• Lynn Pettis (6/1/2010)


    Its lack of scalability is its biggest problem. A recursive CTE is still RBAR (a Modenism for Row By Agonizing Row).

    Here's a little comparison between "quirky update" and rCTE which supports most folks' observation that the rCTE is slower. However, I'd disagree with you Lynn that the rCTE fails to scale - the "quirky update" is 5-7 times faster whether the dataset is 100k rows or 1 million rows. Sure it's slower - but it does scale.

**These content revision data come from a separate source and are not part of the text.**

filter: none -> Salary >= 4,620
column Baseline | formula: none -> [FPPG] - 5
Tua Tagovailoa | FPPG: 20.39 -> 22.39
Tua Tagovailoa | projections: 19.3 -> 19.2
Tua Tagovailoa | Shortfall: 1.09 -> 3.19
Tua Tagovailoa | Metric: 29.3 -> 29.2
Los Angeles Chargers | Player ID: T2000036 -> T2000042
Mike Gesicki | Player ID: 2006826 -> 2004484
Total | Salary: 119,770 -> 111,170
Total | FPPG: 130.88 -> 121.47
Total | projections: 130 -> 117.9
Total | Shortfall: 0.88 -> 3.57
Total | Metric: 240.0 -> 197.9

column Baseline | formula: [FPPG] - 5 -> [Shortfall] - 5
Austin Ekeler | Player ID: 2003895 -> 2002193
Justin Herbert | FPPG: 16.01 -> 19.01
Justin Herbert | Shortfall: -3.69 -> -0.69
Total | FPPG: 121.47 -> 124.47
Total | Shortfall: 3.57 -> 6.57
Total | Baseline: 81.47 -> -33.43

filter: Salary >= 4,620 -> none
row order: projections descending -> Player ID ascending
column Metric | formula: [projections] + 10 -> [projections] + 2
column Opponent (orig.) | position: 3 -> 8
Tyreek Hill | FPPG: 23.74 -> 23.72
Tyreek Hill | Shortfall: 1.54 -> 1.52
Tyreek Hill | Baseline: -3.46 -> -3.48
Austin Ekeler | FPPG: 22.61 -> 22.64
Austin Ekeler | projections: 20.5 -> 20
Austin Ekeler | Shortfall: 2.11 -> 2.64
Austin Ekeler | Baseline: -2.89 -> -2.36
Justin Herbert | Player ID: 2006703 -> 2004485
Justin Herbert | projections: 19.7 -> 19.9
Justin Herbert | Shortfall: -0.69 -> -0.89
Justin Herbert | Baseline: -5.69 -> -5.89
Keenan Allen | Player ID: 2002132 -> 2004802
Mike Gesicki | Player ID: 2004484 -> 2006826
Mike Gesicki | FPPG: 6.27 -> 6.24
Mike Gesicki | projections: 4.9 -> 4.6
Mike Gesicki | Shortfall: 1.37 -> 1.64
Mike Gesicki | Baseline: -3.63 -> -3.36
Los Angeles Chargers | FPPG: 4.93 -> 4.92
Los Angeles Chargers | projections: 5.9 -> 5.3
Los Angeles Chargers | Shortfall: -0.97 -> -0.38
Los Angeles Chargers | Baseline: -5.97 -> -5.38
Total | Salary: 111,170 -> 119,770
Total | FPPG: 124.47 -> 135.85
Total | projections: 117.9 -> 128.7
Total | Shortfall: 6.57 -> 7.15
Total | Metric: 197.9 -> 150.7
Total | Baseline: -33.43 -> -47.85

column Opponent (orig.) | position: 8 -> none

    Here's the test with 1 million rows:

    DROP TABLE #Numbers

    SELECT TOP 1000000 --000

    n = ROW_NUMBER() OVER (ORDER BY a.name),

    CalcValue = CAST(NULL AS BIGINT)

    INTO #Numbers

    FROM master.dbo.syscolumns a, master.dbo.syscolumns b

    CREATE UNIQUE CLUSTERED INDEX CIn ON #Numbers ([n] ASC)

    SET STATISTICS IO ON

    SET STATISTICS TIME ON

    -- 'Quirky' update

    DECLARE @Lastval INT = 0, @CalcValue BIGINT

    UPDATE #Numbers SET

    @CalcValue = CalcValue = (@Lastval + n),

    @Lastval = n

    -- (1,000,000 row(s) affected) / CPU time = 4218 ms, elapsed time = 5719 ms.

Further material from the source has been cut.